Let’s say you have a friend who talks about dieting and losing weight. You want to be supportive, but how? If your friend is genetically vulnerable to an eating disorder, encouraging that person’s devotion to dieting may collude with his or her invisible biological vulnerability. If your friend already has an eating disorder, complimenting him or her may increase the normal, expected fears of recovery or become a spoke on the wheel to relapse. Furthermore, if you compliment your friend about her or his weight today, but then next time you don’t, the omission of an anticipated, hoped-for compliment may be experienced as criticism.

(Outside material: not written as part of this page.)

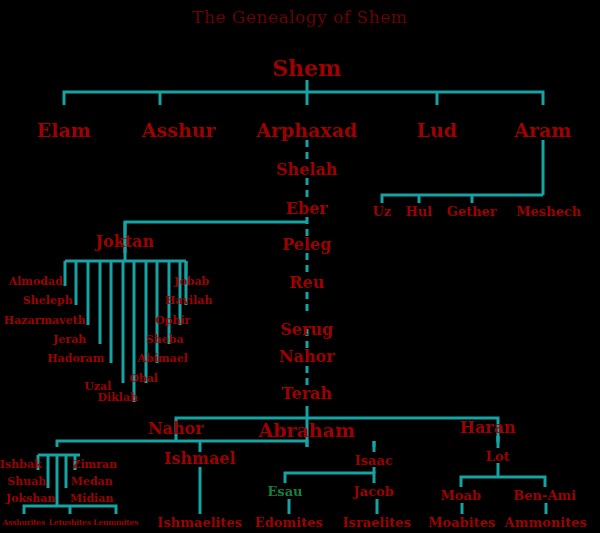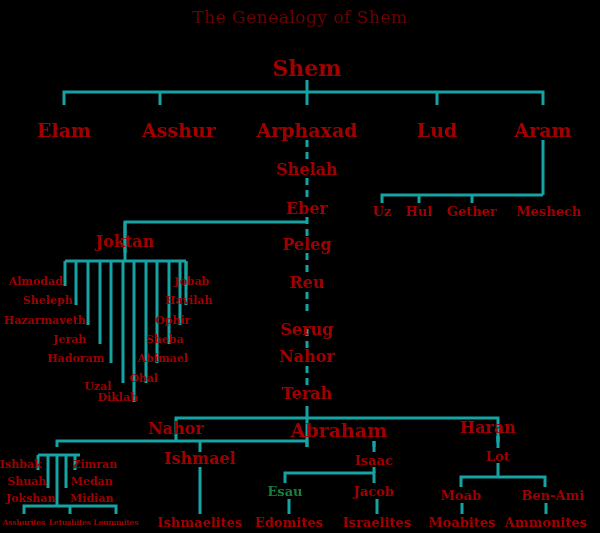"Abraham" div.node { margin-left: 32px -> none }
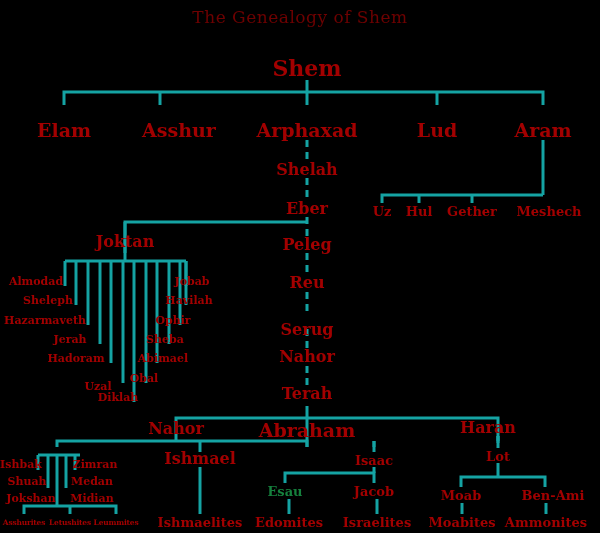"Ben-Ami" div.node { margin-left: 8px -> none }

We can change this cultural norm. We are the culture. It is our norm. We can all change our conversations. Commit to not talking about dieting. Commit to not talking about your own weight gains or losses. Commit to not commenting on others’ weight. Commit to not treating health and thinness as synonymous. If you have a health problem, discuss it with your doctor.

The eating disorder research is clear that our cultural emphasis on dieting and thinness are contributors to eating disorder onset and the science is clear that health comes in all shapes and sizes.  As spring and summer vacations approach, I hope you’ll be part of the solution, not the problem. Stop the diet talk and stop the weight loss compliments.


  • Marson, Gia, www.PsychologistSecrets.com (2017). Take Steps To Do No Harm: Stop Weight Compliments, May 31, 2017.
  • Mann, T., Tomiyama, A., Westling, E., Lew, A., Samuels, B., Chatman, J. (2007). Medicare’s search for effective obesity treatments: diets are not the answer; American Psychologist.
  • Peat, C, Von Holle, A, Watson, H., Huang, L., Thornton, L., Zhang, B., Du, A., Kleinman, S., & Bulik, C. (2015). The Association between Internet and Television Access and Disordered Eating in a Chinese Sample, International Journal of Eating Disorders.
  • Becker, A., Burwell, R., Gilman, S., Herzog, D. & Hamburg, P. (2002). Eating behaviors and attitudes following prolonged exposure among ethnic Fijian adolescent girls, British Journal of Psychiatry.  
  • Berge, J. et al (2013) Parent Conversations about Healthful Eating and Weight: Associations with Adolescent Disordered Eating Behaviors. Journal of American Medical Association Pediatrics.
  • Robison, J. (2005). Health at Every Size: Toward a New Paradigm of Weight and Health; Med. Gen Med.